(DATA FOR THIS TASK)
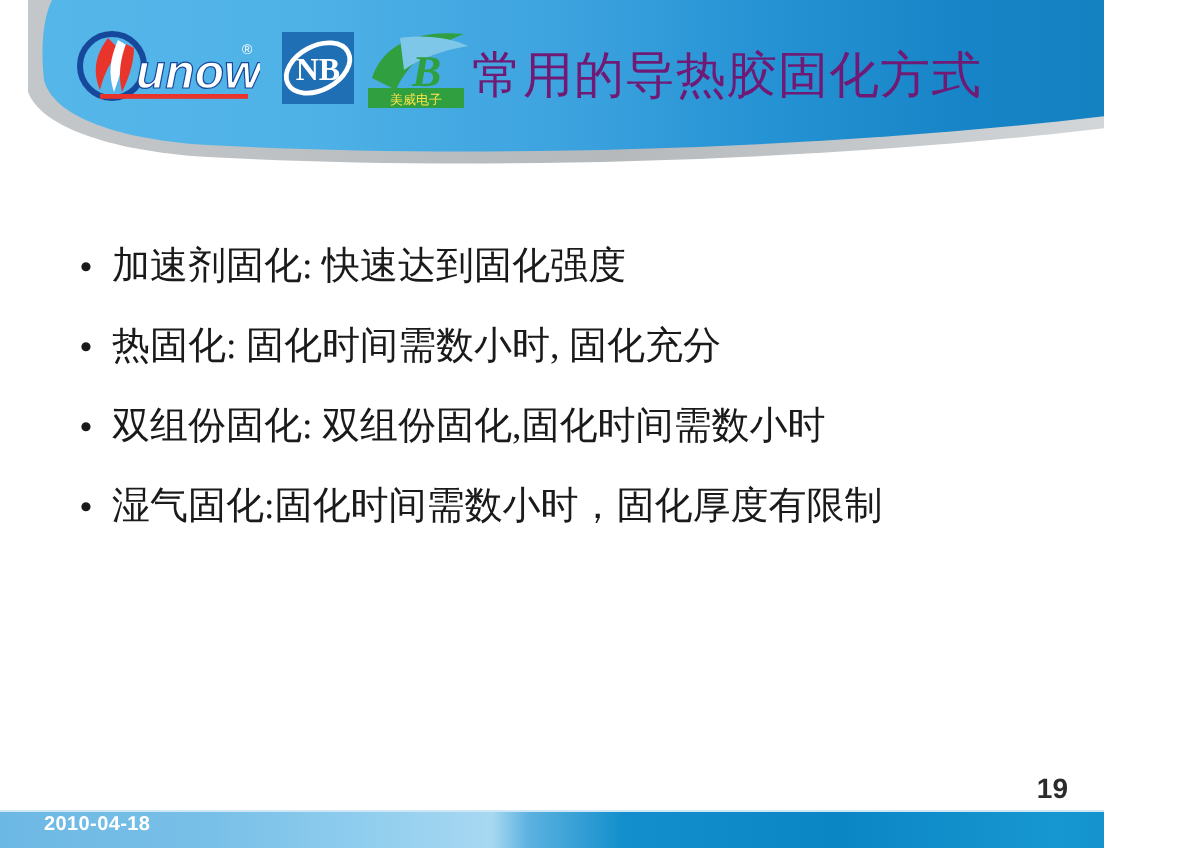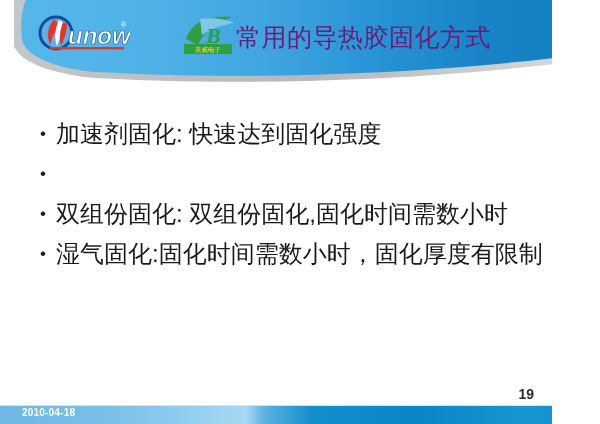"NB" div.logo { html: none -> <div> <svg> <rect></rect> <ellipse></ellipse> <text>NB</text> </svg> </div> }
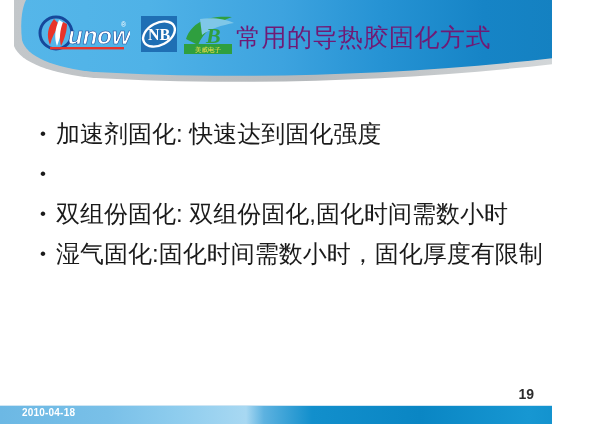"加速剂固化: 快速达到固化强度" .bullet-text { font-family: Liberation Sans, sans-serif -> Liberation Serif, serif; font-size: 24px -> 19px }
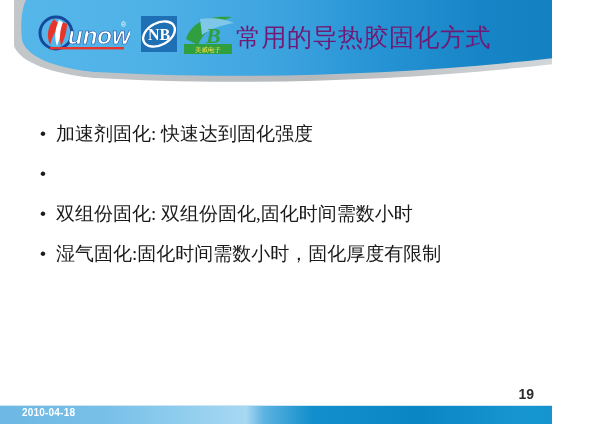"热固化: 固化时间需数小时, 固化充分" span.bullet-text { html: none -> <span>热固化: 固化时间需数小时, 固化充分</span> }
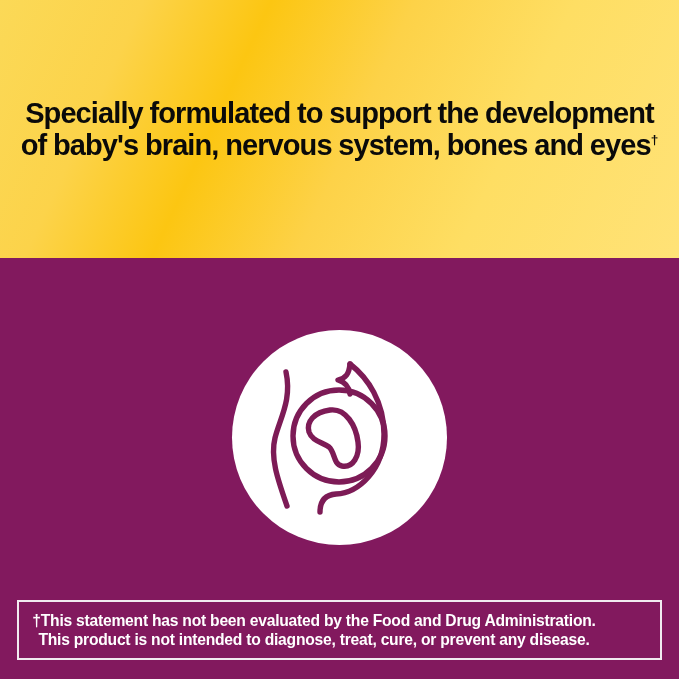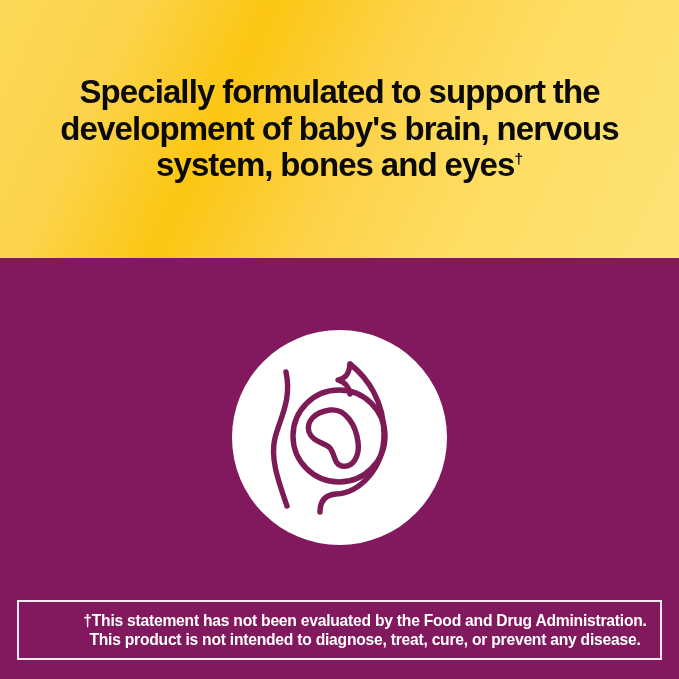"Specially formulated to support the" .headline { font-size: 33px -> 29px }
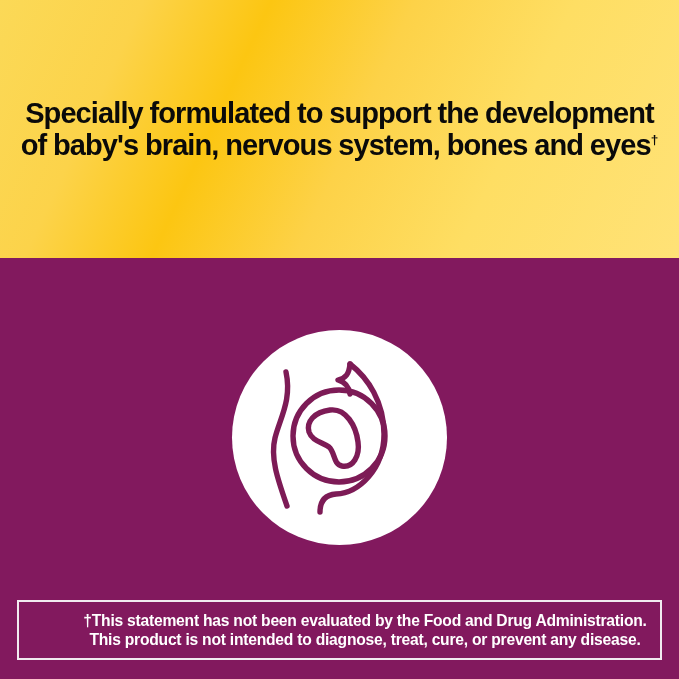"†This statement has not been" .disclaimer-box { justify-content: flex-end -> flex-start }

---

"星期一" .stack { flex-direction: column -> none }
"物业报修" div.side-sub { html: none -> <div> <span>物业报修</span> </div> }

(WHAT YOU SHOULD DO)
For the data above, set down exactly the lines from the line with "Liberation Sans, sans-serif" to the line with "statement has not", both included, leaving pictures out.

(SOLUTION TO THE PROBLEM)
"加速剂固化: 快速达到固化强度" .bullet-text { font-family: Liberation Sans, sans-serif -> Liberation Serif, serif; font-size: 24px -> 19px }
"热固化: 固化时间需数小时, 固化充分" span.bullet-text { html: none -> <span>热固化: 固化时间需数小时, 固化充分</span> }
"Specially formulated to support the" .headline { font-size: 33px -> 29px }
"†This statement has not been" .disclaimer-box { justify-content: flex-end -> flex-start }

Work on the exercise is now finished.